Re: search speed

2009-02-01 Thread Aaron Watters
On Jan 30, 3:49 am, Diez B. Roggisch de...@nospam.web.de wrote:
 alex23 gave you a set of tools that you can use for full-text-search.
 However, that's not necessarily the best thing to do if things have a
 record-like structure.

In Nucular (and others I think) you can do searches
for terms anywhere (full text)
searches for terms within fields, searches for prefixes in fields,
searches
based on field inequality, or searches for field exact value.  I would
argue this subsumes the standard fielded approach.
   -- Aaron Watters
===
Oh, I'm a lumberjack and I'm O.K...

--
http://mail.python.org/mailman/listinfo/python-list


Re: search speed

2009-01-31 Thread anders
Tanks everyone that spent time helping my, the help was great.
Best regards Anders
--
http://mail.python.org/mailman/listinfo/python-list


Re: search speed

2009-01-31 Thread Tim Rowe
2009/1/30 Scott David Daniels scott.dani...@acm.org:

 Be careful with your assertion that a regex is faster, it is certainly
 not always true.

I was careful *not* to assert that a regex would be faster, merely
that it was *likely* to be in this case.


-- 
Tim Rowe
--
http://mail.python.org/mailman/listinfo/python-list


Re: search speed

2009-01-30 Thread Diez B. Roggisch

anders schrieb:

Hi!
I have written a Python program that serach for specifik customer in
files (around 1000 files)
the trigger is LF01 + CUSTOMERNO

So a read all fils with dirchached

Then a loop thru all files each files is read with readLines() and
after that scaned

Today this works fine, it saves me a lot of manuall work, but a seach
takes around 5 min,
so my questin is is there another way of search in a file
(Today i step line for line and check)

What i like to find is just filenames for files with the customerdata
in, there can and often
is more than one,

English is not my first language and i hope someone understand my
beginner question
what i am looking for is somting like

if file.findInFile(LF01):
...

Is there any library like this ??


No.
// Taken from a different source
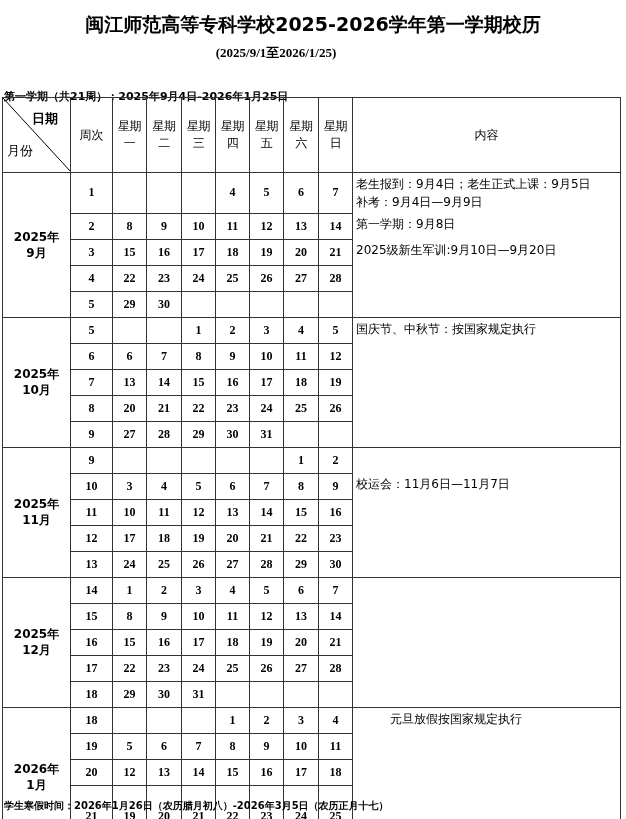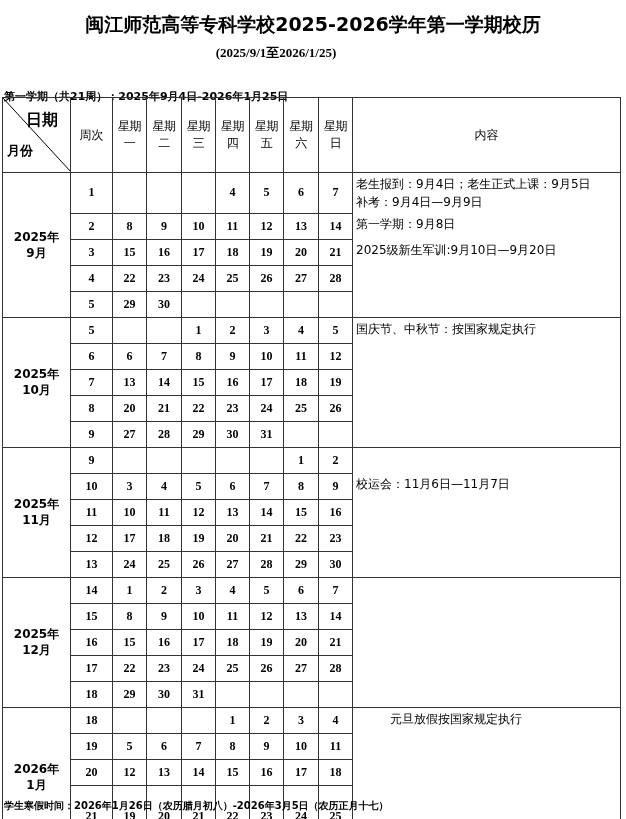"日期" .diag .d-date { font-size: 16px -> 13px }
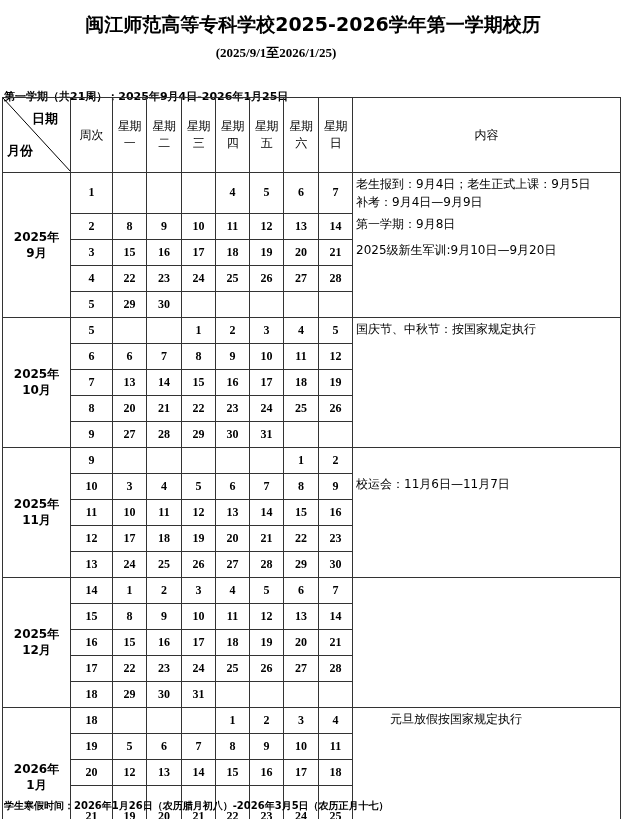"月份" .diag .d-month { font-weight: bold -> normal }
Because nobody can automagically infer whatever structure your files 
have.


alex23 gave you a set of tools that you can use for full-text-search. 
However, that's not necessarily the best thing to do if things have a 
record-like structure. The canonical answer to this is then to use a 
database to hold the data, instead of flat files. So if you have any 
chance to do that, you should try  stuff things in there.



Diez
--
http://mail.python.org/mailman/listinfo/python-list


Re: search speed

2009-01-30 Thread Justin Wyer
On Fri, Jan 30, 2009 at 1:51 AM, anders anders.u.pers...@gmail.com wrote:

 Hi!
 I have written a Python program that serach for specifik customer in
 files (around 1000 files)
 the trigger is LF01 + CUSTOMERNO

 So a read all fils with dirchached

 Then a loop thru all files each files is read with readLines() and
 after that scaned

 Today this works fine, it saves me a lot of manuall work, but a seach
 takes around 5 min,
 so my questin is is there another way of search in a file
 (Today i step line for line and check)


Do you require this information in a python application, seems like you did
this manually before?

If not then python is the wrong tool for this job, you can simply use this
command on a unix-like environment (install cygwin, if you are on windows)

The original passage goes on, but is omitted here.